Dehn moved to Greenwich sometime before January 1900, when he and Bertolf purchased a piece of land on North Street near the Greenwich Country Club, which would become their nursery and landscaping headquarters. Initially, the ads in the papers only sported Dehn’s name; he worked mainly as a landscape gardener, but also grew nursery stock for sale. By 1902, Bertolf’s name had joined Dehn’s on the advertisements, and the duo landscaped great estates like those of Frank Squier and H. M. Day in Belle Haven, the A. C. Hencken residence on North Street and the Havemeyer School. Dehn retired from the business in 1916, and in 1917 it was announced in the paper that the business formerly known as Dehn & Bertolf was now Bertolf Brothers, after the sons of August Bertolf. After his retirement, little is known about Dehn’s activities. He had already been a widower by the 1900 census, and he did not appear to have any children. The papers mention that he was involved in charity work, like arranging for shrubs and flowers at charity balls and being part of the committee for a celebration in honor of the men and women returning from World War I. Dehn died on April 12, 1928, a few months after August Bertolf. 

These images of the Hencken residence are from a publication called Greenwich Beautiful, produced by The Greenwich News in January 1913. They coincide roughly with when Dehn and Bertolf would have landscaped the property.

The Havemeyer School

The Havemeyer School was donated by Henry O. Havemeyer in 1892 and opened for classes in 1894. The building now serves as the home for the Greenwich Board of Education and Greenwich Adult and Continuing Education. Dehn & Bertolf got the Havemeyer school contract in February 1915.

From Greenwich Historical Society Collection.

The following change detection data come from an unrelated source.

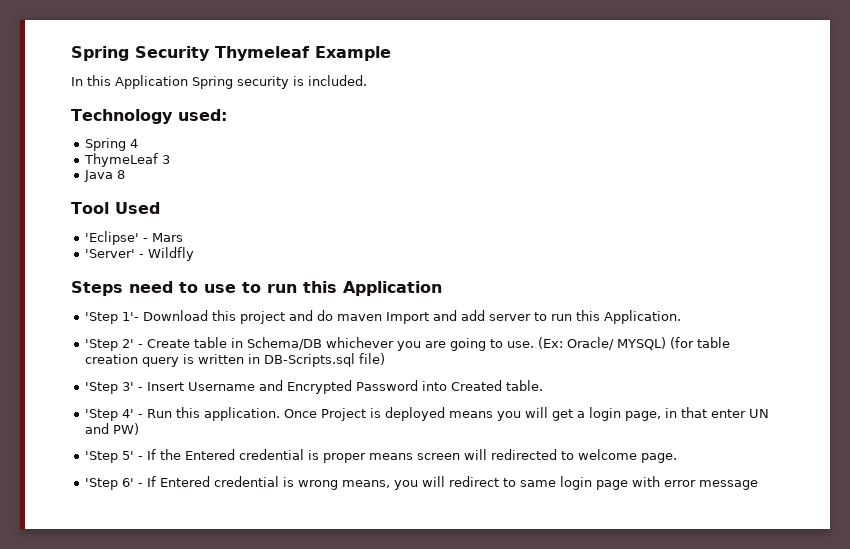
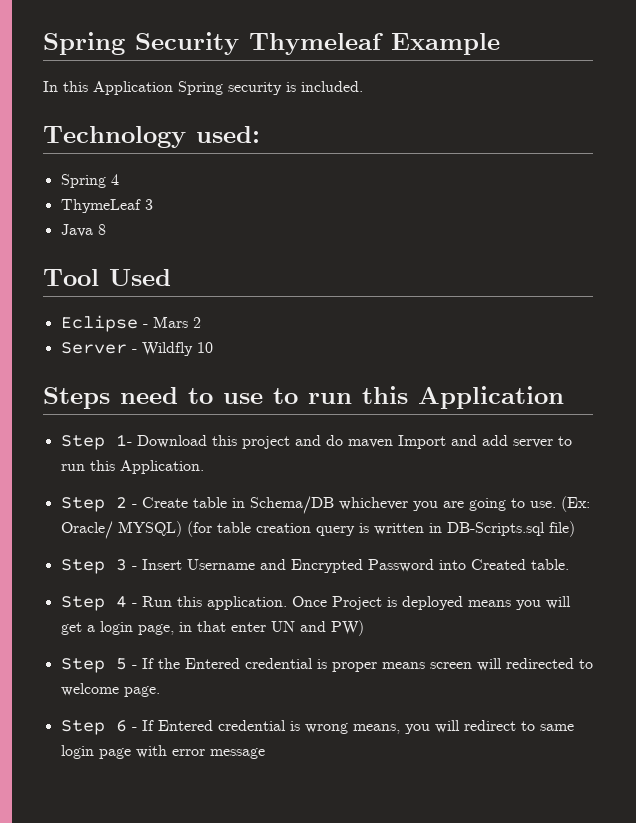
- 'Eclipse' - Mars
- 'Server' - Wildfly
+ Eclipse - Mars 2
+ Server - Wildfly 10
- 'Step 1'- Download this project and do maven Import and add server to run this Application.
+ Step 1- Download this project and do maven Import and add server to run this Application.
- 'Step 2' - Create table in Schema/DB whichever you are going to use.
+ Step 2 - Create table in Schema/DB whichever you are going to use.
- 'Step 3' - Insert Username and Encrypted Password into Created table.
+ Step 3 - Insert Username and Encrypted Password into Created table.
- 'Step 4' - Run this application.
+ Step 4 - Run this application.
- 'Step 5' - If the Entered credential is proper means screen will redirected to welcome page.
+ Step 5 - If the Entered credential is proper means screen will redirected to welcome page.
- 'Step 6' - If Entered credential is wrong means, you will redirect to same login page with error message
+ Step 6 - If Entered credential is wrong means, you will redirect to same login page with error message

The gardeners of Greenwich were essential to the evolution of the town from an agricultural community to a center of affluence and opulence. They brought the visions of talented designers to life, and continued to care for them for long years after the architects had moved on to other ventures. However, although photographs exist of these estates and even of their owners, there are no known photographs of any of the men mentioned above or of countless others. With the tens of thousands of images in the Greenwich Historical Society’s collection, only a portion of Greenwich history is told. This is a sobering reminder that the decisions we make as archivists and local historians will shape the historical narrative for everyone who comes after us. It is also a great source of hope: by choosing to tell the more obscure stories, and by appreciating all facets of our modern Greenwich community, we can ensure that future generations can see Greenwich in its vibrant entirety.